On January 30th, Vince Sipprell passed away at the age of 35.

Published: 22 April 2015 | 12:00 AM Updated: 28 April 2021 | 4:28 PM
Vince Sipprell stood behind microphone performing on stage
Vince Sipprell

8th May 1979 – 30th January 2015

On January 30th, Vince Sipprell passed away at the age of 35. Born in Dulwich, Vince spent his childhood learning piano, violin, cello and guitar. He eventually settled on the viola as his main instrument, although he could turn his hand to almost anything.

He was a member of CYM and LSSO throughout his teenage years, touring Argentina and Japan. He attended Elliott School in Putney, where he met a number of his closest friends, many of whom he later went on to work with. It was around this timethat he formed the ever-evolving band Screamer on the Hill with his brother Dan and friends, and spent many happy times gigging around London.

He went on to study viola at Trinity College of Music, where alongside former school friend Emma Smith he co-founded the Elysian Quartet in 1999. Specializing in contemporary music, the quartet (comprising Vince, Emma, Jennymay Logan and Laura Moody from 2001 onwards) was highly acclaimed for its open-minded, experimental approach, particularly in the field of improvised music.

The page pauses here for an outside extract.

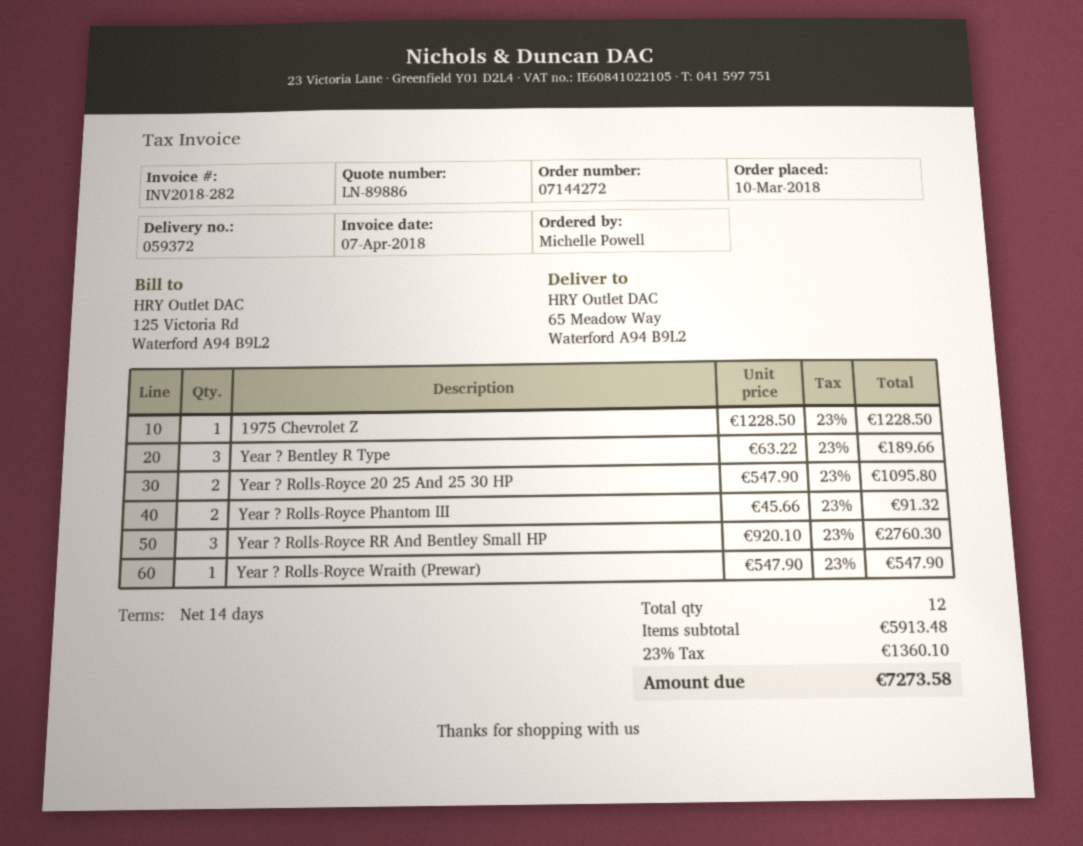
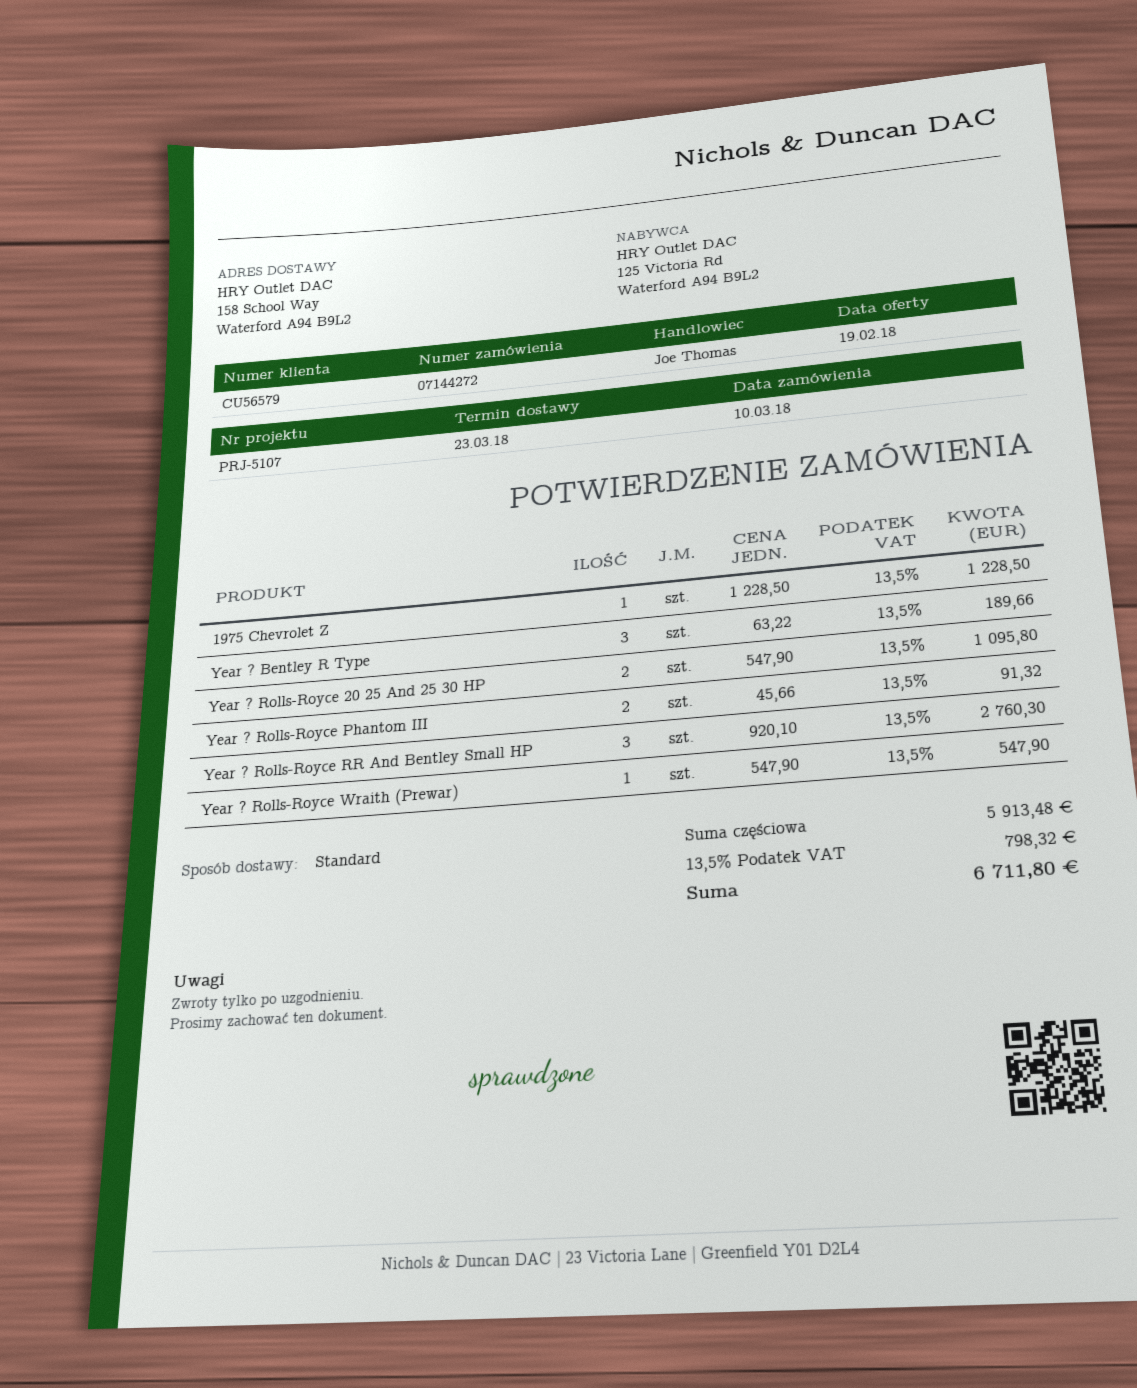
ship to: 65 Meadow Way, Waterford A94 B9L2 -> 158 School Way, Waterford A94 B9L2
tax: 23% = 1360.10 -> 13.5% = 798.32
total: 7273.58 -> 6711.80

In around 2007 Vince and Emma also began working together as 'Geese', initially remixing other peoples music, and then finding their own sound as a band. Their music was entirely made from their violin, viola and cello sounds, chopped up beyond recognition. When Vince died they were working on finishing the first Geese album. Both Geese and Elysian Quartet toured internationally and collaborated with a huge range of artists.

Vince could make sounds with his viola that nobody else would dream up, noises that didn’t even seem to come from a viola – sounds that could be beautiful, surprising, playful, shocking, and sometimes just downright funny. His approach to music was an inspiration to so many– never judgmental or willing to pigeon-hole anything, he was completely open-hearted in his expressiveness. He was calm, intuitive, and most of all incredibly generous,in his work as in his life. When playing he would disappear into the music with a total lack of pretension.

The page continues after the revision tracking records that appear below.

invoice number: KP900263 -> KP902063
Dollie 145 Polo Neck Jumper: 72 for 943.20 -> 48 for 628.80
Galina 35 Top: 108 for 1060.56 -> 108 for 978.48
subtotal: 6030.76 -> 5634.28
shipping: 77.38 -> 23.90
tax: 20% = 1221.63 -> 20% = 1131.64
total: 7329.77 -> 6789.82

Vince also worked with many great bands, songwriters and producers, including Adem, Imogen Heap, Robert Wyatt, Jon Hopkins, David Holmes, New Order, Bonobo, Damo Suzuki, Elbow and his close friends Hot Chip to name but a few.Amongst all of this, Vince was incredibly modest and self-effacing. His creative self was much more focused on those around him, encouraging & elevating the music of others.

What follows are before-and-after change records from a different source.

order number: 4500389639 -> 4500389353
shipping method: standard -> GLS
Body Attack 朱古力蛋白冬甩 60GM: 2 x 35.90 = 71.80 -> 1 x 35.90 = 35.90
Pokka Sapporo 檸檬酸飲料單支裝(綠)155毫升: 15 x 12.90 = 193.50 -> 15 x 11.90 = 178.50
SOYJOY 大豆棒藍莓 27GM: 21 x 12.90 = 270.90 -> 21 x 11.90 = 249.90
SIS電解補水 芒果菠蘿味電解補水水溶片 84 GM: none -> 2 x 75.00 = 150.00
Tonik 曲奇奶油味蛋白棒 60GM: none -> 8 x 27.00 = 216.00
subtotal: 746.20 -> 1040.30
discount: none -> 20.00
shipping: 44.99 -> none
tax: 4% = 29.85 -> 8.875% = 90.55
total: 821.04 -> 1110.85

He had a rare and special gift for understanding and interpreting other people’s music, a talent which imbued his own writing and arrangements with a uniqueness all his own.His compositions were extraordinary – full of movement and character, never predictable and always captivating to listen to. Vince’s warmth, creativity, generosity of spirit and brilliant sense of humour enriched the lives of everyone who knew him, whether in his work as a musician, a teacher, or as a precious friend and loved one. He is deeply missed.